33. Amelie #2
They even told him about the time that I climbed onto the porch roof when I was nine and couldn’t figure out how to get down but I was too stubborn to ask for help so I slept up there. Kiaran quipped back that it sounded like I hadn’t changed much.
The sun was beginning to set and so was the panic of the night to come.
“I’m going to step out for a moment,” I called out as I approached the front door that was painted with a mural of our family in front of our home in Holleberg. “We should go soon,” I whispered to Kiaran and he agreed with a nod.
Stepping outside, I took a seat at the table to the right of the entryway.
Staring out at the sky, it was a perfect moment between night and day.
Towards the setting sun, a blend of orange, pink, and deep purple spread across the horizon and met with the deep blue into black where the moon was rising.
The metaphor wasn’t lost on me and it only made my stomach tie tighter into knots. We too, were in an inbetween, Kiaran and I. My birthday being the day of Kiaran’s ritual was all too fated and I hoped it meant good luck. Who dies on their birthday?
I knocked on the wooden table at the thought just as the front door creaked open and my mother appeared on the other end of it.
Her smile was a beacon to a home I always wished for.

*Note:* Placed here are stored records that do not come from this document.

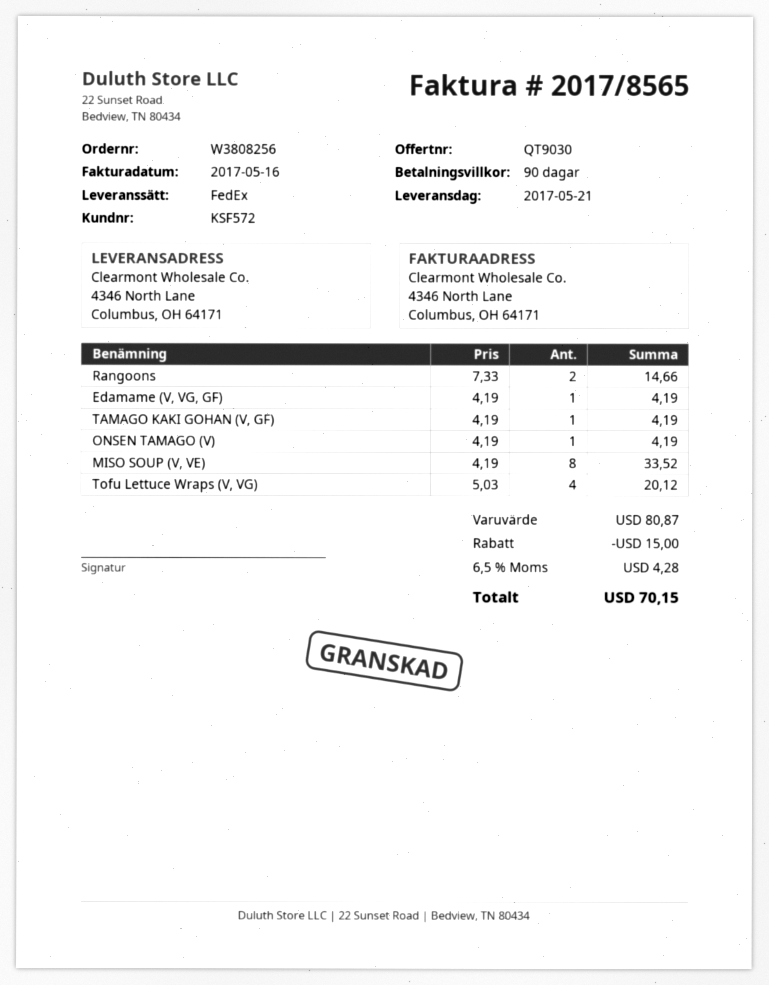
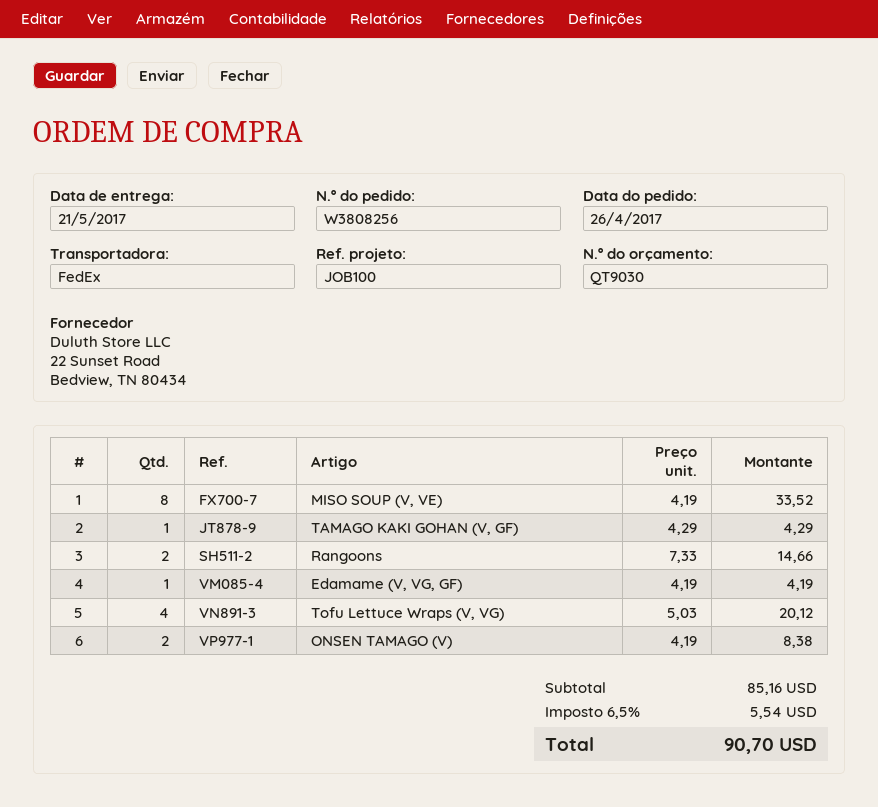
TAMAGO KAKI GOHAN (V, GF): 1 x 4.19 = 4.19 -> 1 x 4.29 = 4.29
ONSEN TAMAGO (V): 1 x 4.19 = 4.19 -> 2 x 4.19 = 8.38
subtotal: 80.87 -> 85.16
discount: 15.00 -> none
tax: 6.5% = 4.28 -> 6.5% = 5.54
total: 70.15 -> 90.70

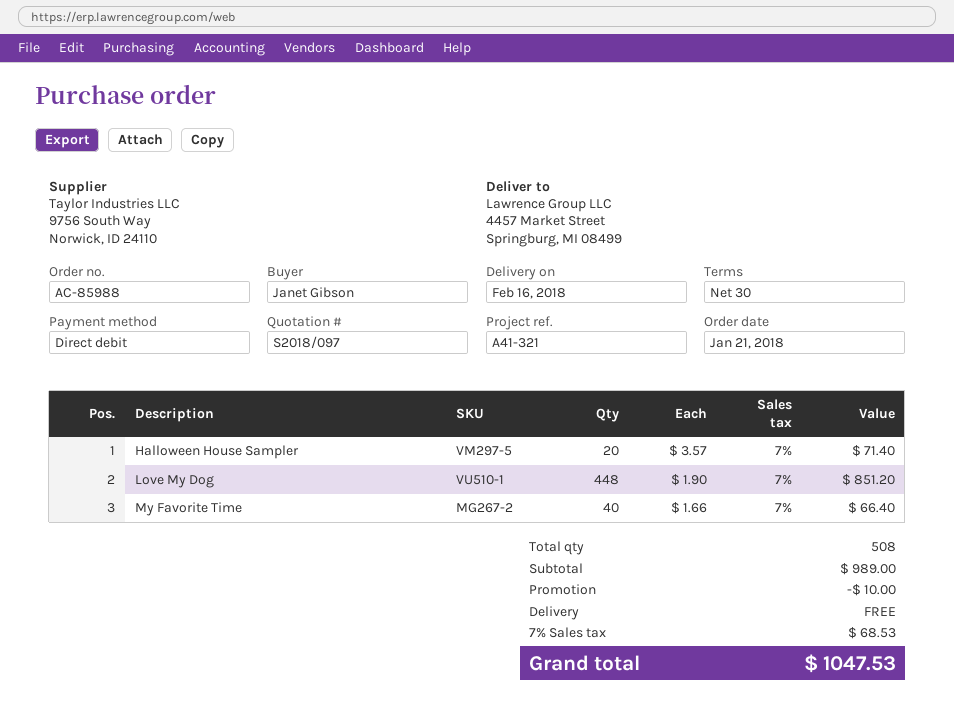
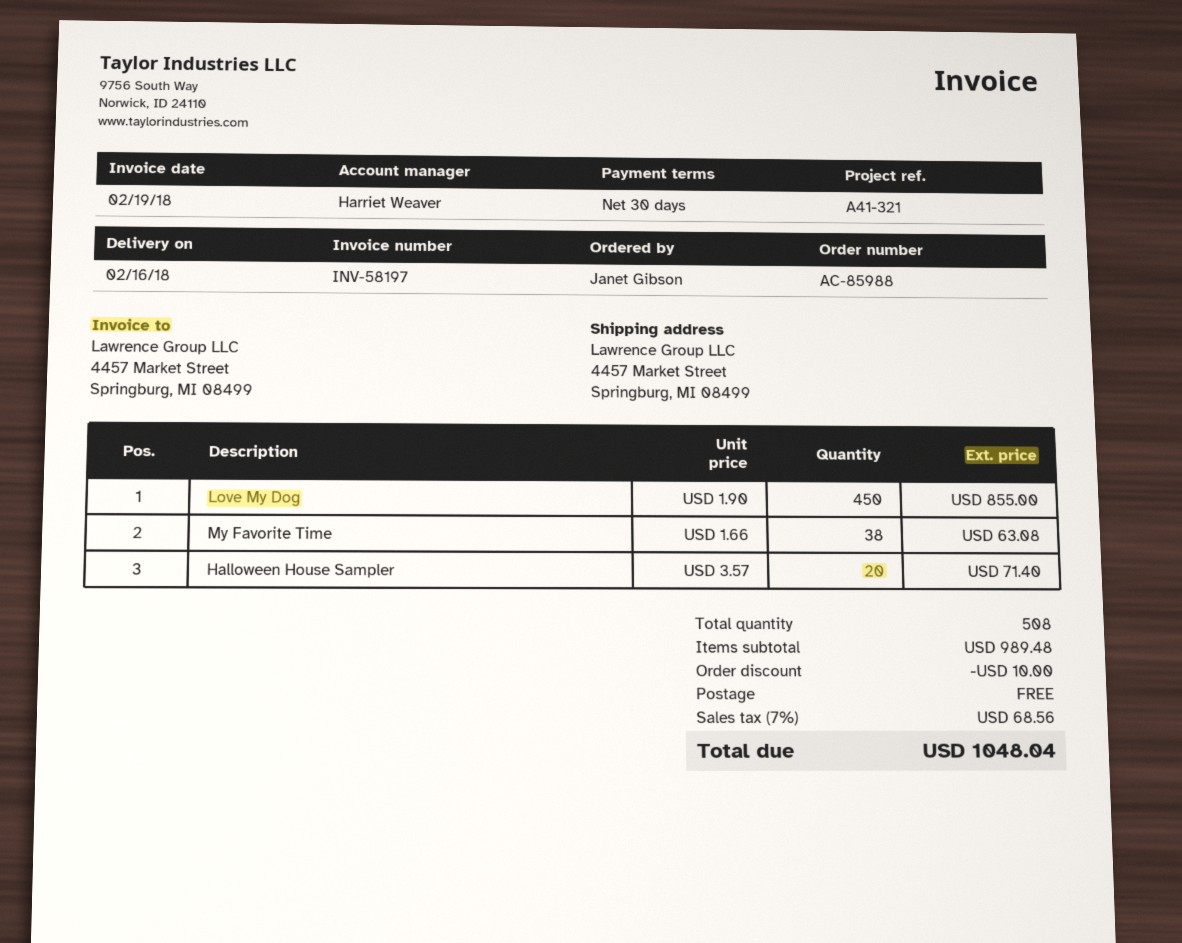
Love My Dog: 448 x 1.90 = 851.20 -> 450 x 1.90 = 855.00
My Favorite Time: 40 x 1.66 = 66.40 -> 38 x 1.66 = 63.08
subtotal: 989.00 -> 989.48
tax: 7% = 68.53 -> 7% = 68.56
total: 1047.53 -> 1048.04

“We’ve missed you, Amelie.” She covered my hand with hers. “And your father and I are so proud of you.”
The heavy weight on my heart felt like a constricting snake now.
It was so hard to hear that. My fate depended on tonight, as did Kiaran’s.
But with all the information between my mother and father’s families made me feel like everyone’s fate relied on me.
For one day, I just wanted to not be needed.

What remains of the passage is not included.